Введение к работе
Актуальность
Хроническая обструктивная болезнь легких (ХОБЛ) – одна из центральных проблем пульмонологии. ХОБЛ характеризуется не только поражением легких, но и значительными системными эффектами: кахексией, атрофией скелетных мышц, остеопорозом, анемией, увеличением риска сердечно-сосудистых заболеваний. При ХОБЛ наблюдается значительная коморбидность: ишемическая болезнь сердца (ИБС), рак легких, рак кишечника и простаты, депрессия, сахарный диабет (СД), болезнь Паркинсона, деменция, артриты, рефлюкс-эзофагит, инфекции верхних дыхательных путей, пневмонии (Чучалин А. Г., 2008, GOLD, 2007).
Особое место занимает сочетание ХОБЛ и сахарного диабета, поскольку оба заболевания развиваются во второй половине жизни. В современной клинической практике все чаще можно встретить пациентов, у которых сочетаются СД 2 типа, ИБС, артериальная гипертензия (АГ) и ХОБЛ (Чучалин А. Г., 2008). По данным различных авторов, сахарный диабет сочетается с ХОБЛ от 2 до 16% (Chatila W. M. еt al., 2008).

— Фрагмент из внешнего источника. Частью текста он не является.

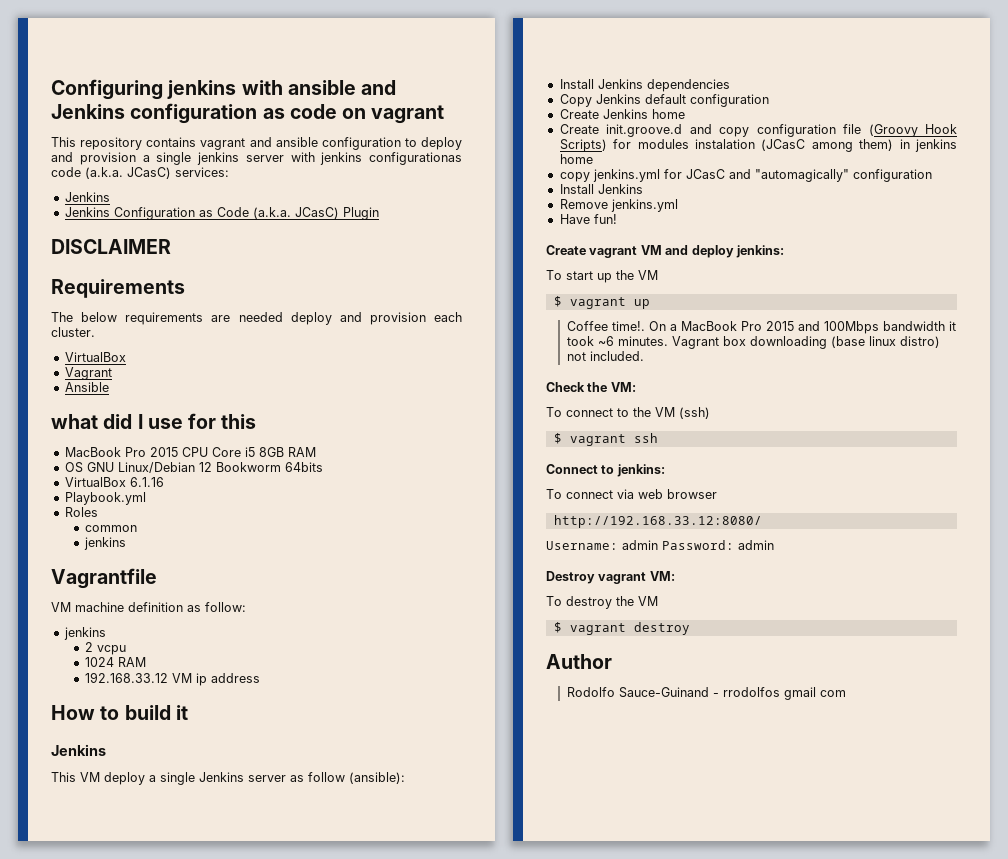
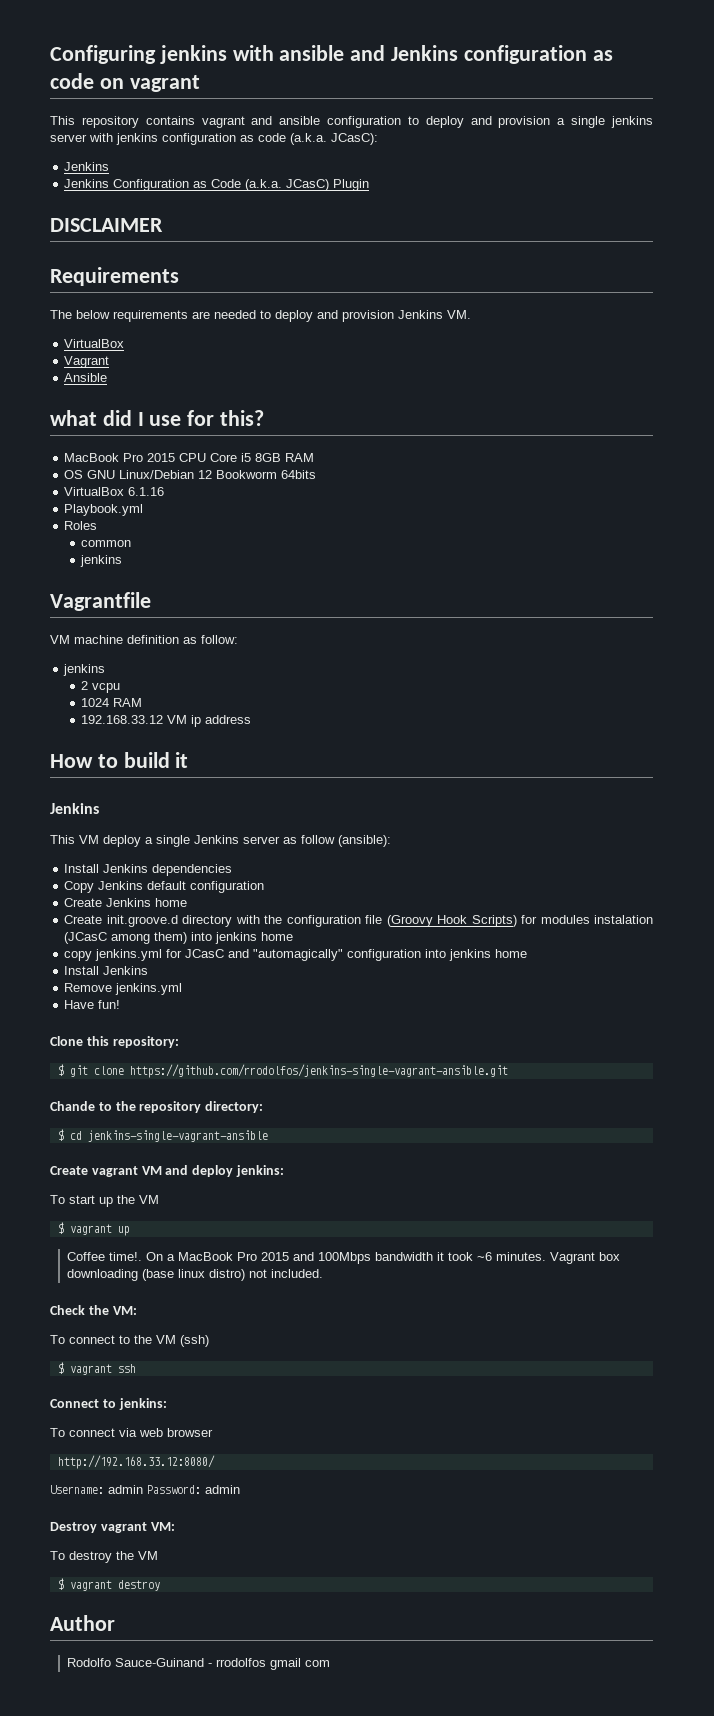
[369,152,462,165] [51,167,229,179] configurationas code (a.k.a. JCasC) services: -> [162,133,378,145] configuration as code (a.k.a. JCasC):
[290,312,462,325] [51,327,95,337] deploy and provision each cluster. -> [260,310,471,322] to deploy and provision Jenkins VM.
[221,414,257,429] this -> [220,410,265,426] this?
[689,124,750,137] and copy -> [182,915,283,927] directory with the
[899,139,910,149] in -> [191,932,213,941] into
(932, 175) none -> [425,949,528,961] into jenkins home
(617, 219) none -> [50,1036,179,1048] [57,1064,508,1078] [50,1101,264,1113] [57,1129,268,1142] // Clone this repository: // $ git clone https://github.com/rrodolfos/jenkins-single-vagrant-ansible.git // Chande to the repository directory: // $ cd jenkins-single-vagrant-ansible

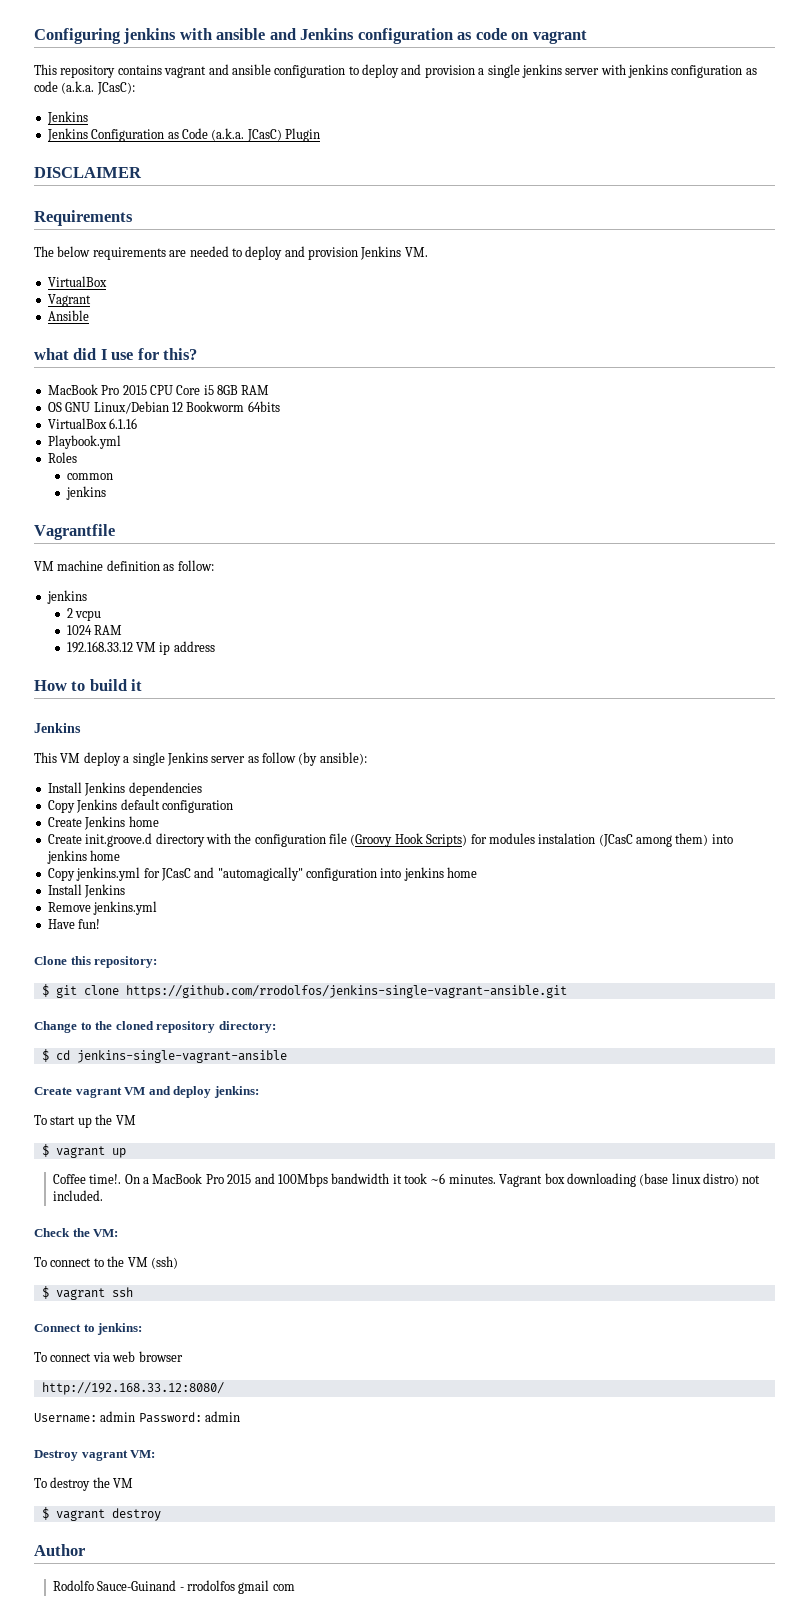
[338,835,391,847] (ansible): -> [298,752,367,766] (by ansible):
[64,951,93,961] copy -> [47,868,75,881] Copy
[50,1101,136,1111] Chande to the -> [34,1021,154,1033] Change to the cloned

На морбидность, то есть на частоту визитов к врачу, оказания неотложной помощи и госпитализаций, у больных ХОБЛ могут влиять коморбидные заболевания, в том числе сахарный диабет (GOLD, 2007). Так, среди госпитализированных больных с ХОБЛ у 14% выявлялся сахарный диабет (Chatila W. еt al., 2008).
Исследование Global Burden of Disease Study показало, что ХОБЛ находится на 6 месте среди ведущих причин смерти в мире. Увеличение смертности связывается с курением и старением населения. Причинами смерти больных ХОБЛ сегодня называют сердечно-сосудистые заболевания, рак легких и при тяжелой ХОБЛ – прогрессирование дыхательной недостаточности (Чучалин А. Г., 2008; GOLD, 2007). Госпитальная летальность у больных с обострением ХОБЛ и гиперкапнией составляет около 10%. Смертность при ХОБЛ составляет 40% в течение 1 года у тех, кто нуждается в искусственной вентиляции легких, а общая смертность достигает 49% в течение 3 лет после госпитализации в связи с обострением. К факторам риска смерти больных ХОБЛ относят старческий возраст, снижение легочных функций, состояние здоровья до поступления в блок интенсивной терапии и сахарный диабет. Смертность значительно выше у больных ХОБЛ, госпитализированных с обострением на фоне недостаточного гликемического контроля (Baker E. H. et al., 2006)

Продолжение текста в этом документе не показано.